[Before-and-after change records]
====

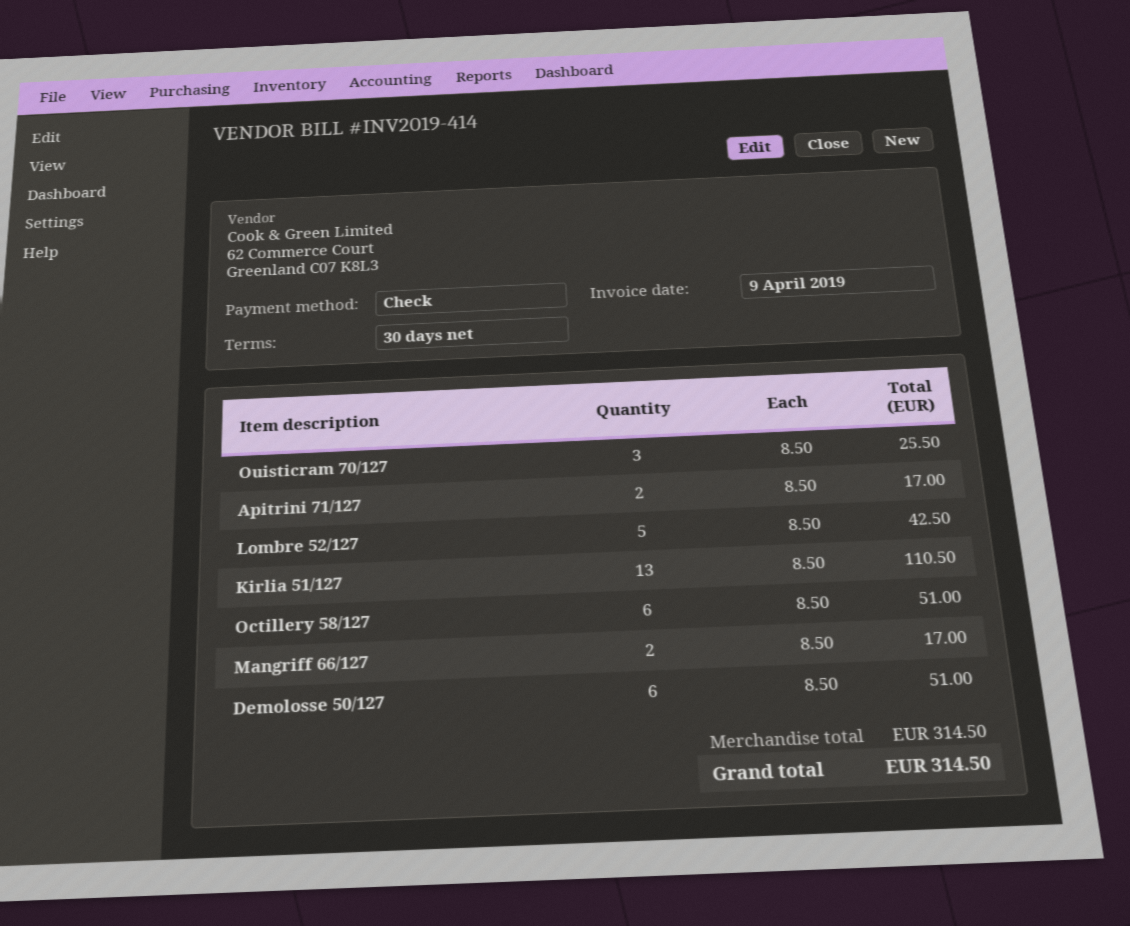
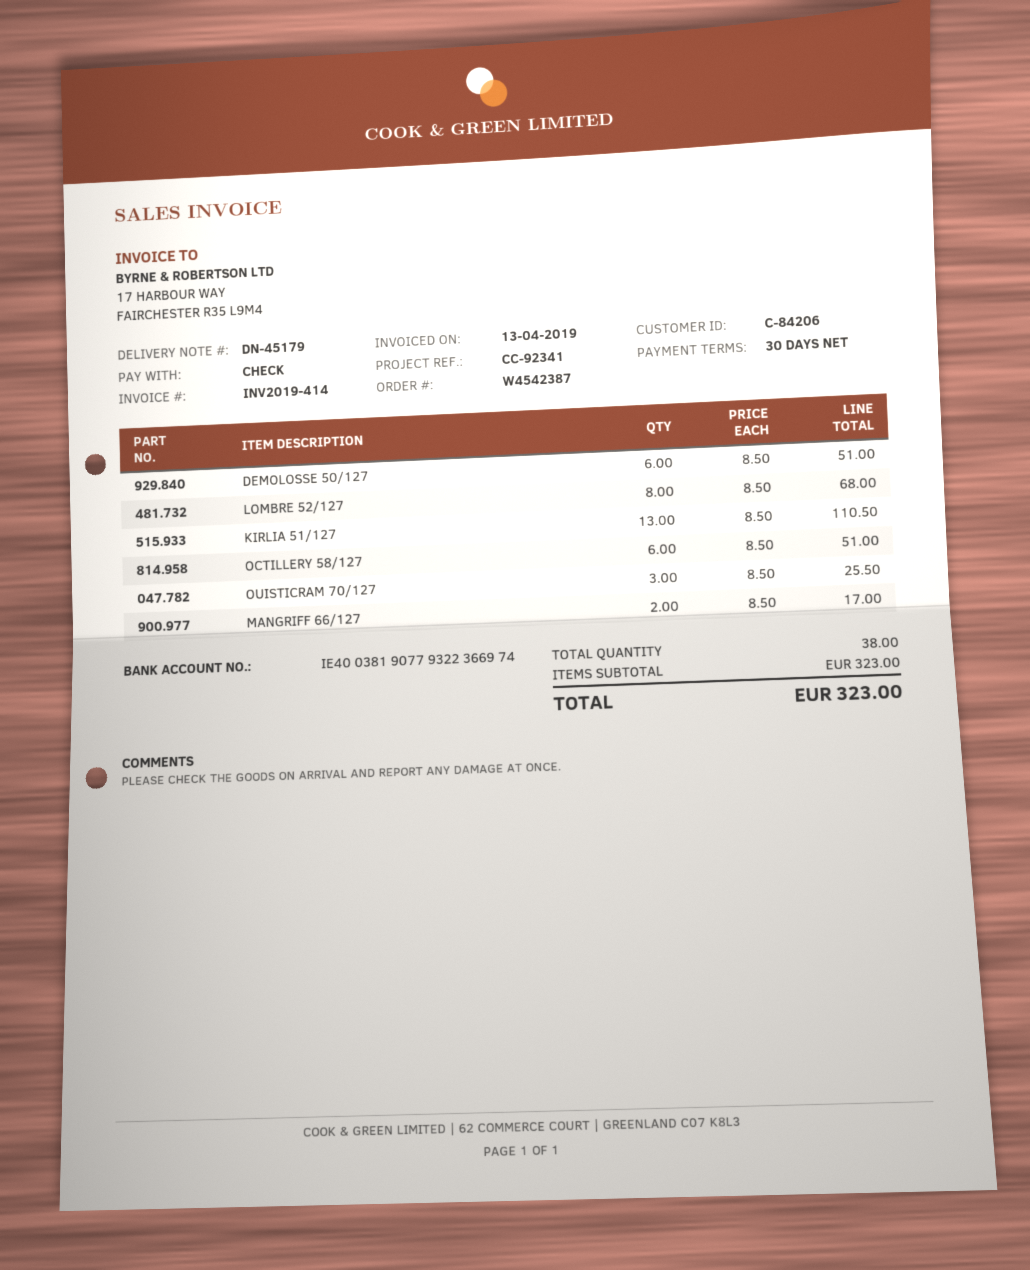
invoice date: 2019-04-09 -> 2019-04-13
Apitrini 71/127: 2 x 8.50 = 17.00 -> none
Lombre 52/127: 5 x 8.50 = 42.50 -> 8 x 8.50 = 68.00
subtotal: 314.50 -> 323.00
total: 314.50 -> 323.00

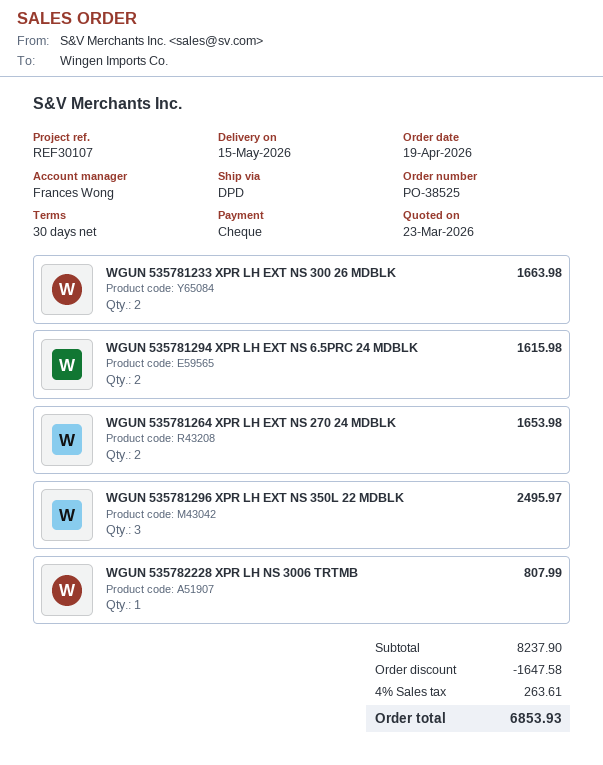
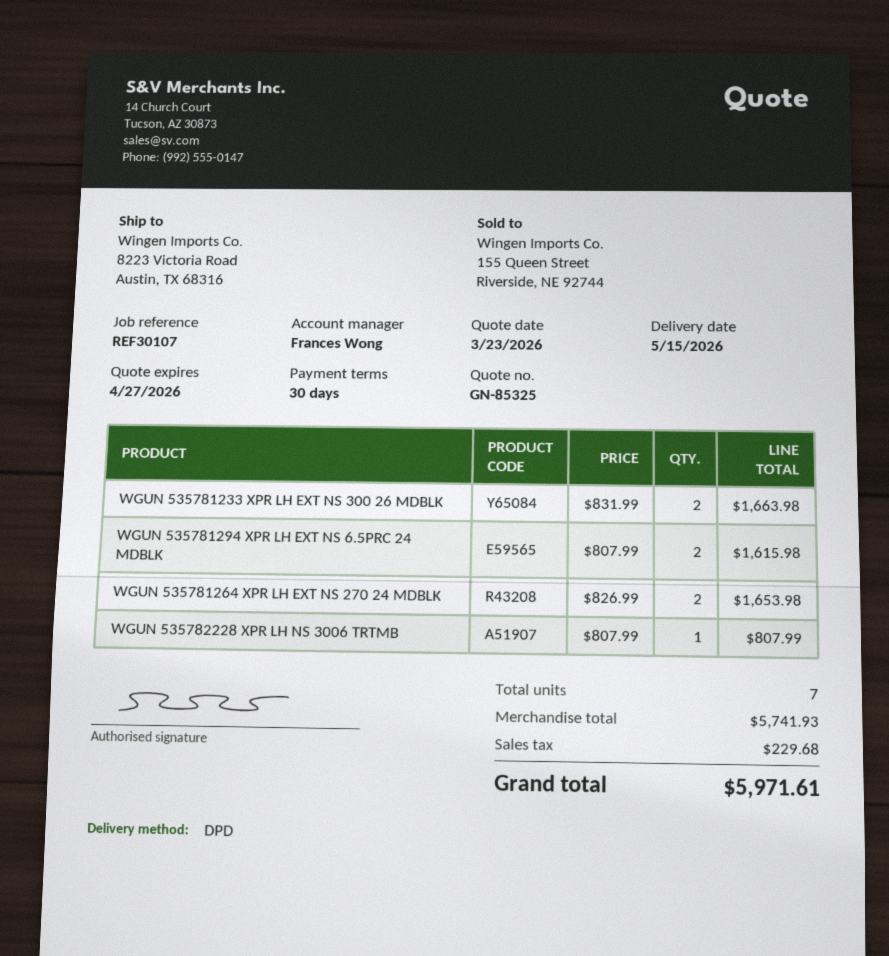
WGUN 535781296 XPR LH EXT NS 350L 22 MDBLK: 3 for 2495.97 -> none
subtotal: 8237.90 -> 5741.93
discount: 1647.58 -> none
tax: 263.61 -> 229.68
total: 6853.93 -> 5971.61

====

■ Aim of the task
Print every line above exactly as given, but not the pictures.

■ The completed task
invoice date: 2019-04-09 -> 2019-04-13
Apitrini 71/127: 2 x 8.50 = 17.00 -> none
Lombre 52/127: 5 x 8.50 = 42.50 -> 8 x 8.50 = 68.00
subtotal: 314.50 -> 323.00
total: 314.50 -> 323.00

WGUN 535781296 XPR LH EXT NS 350L 22 MDBLK: 3 for 2495.97 -> none
subtotal: 8237.90 -> 5741.93
discount: 1647.58 -> none
tax: 263.61 -> 229.68
total: 6853.93 -> 5971.61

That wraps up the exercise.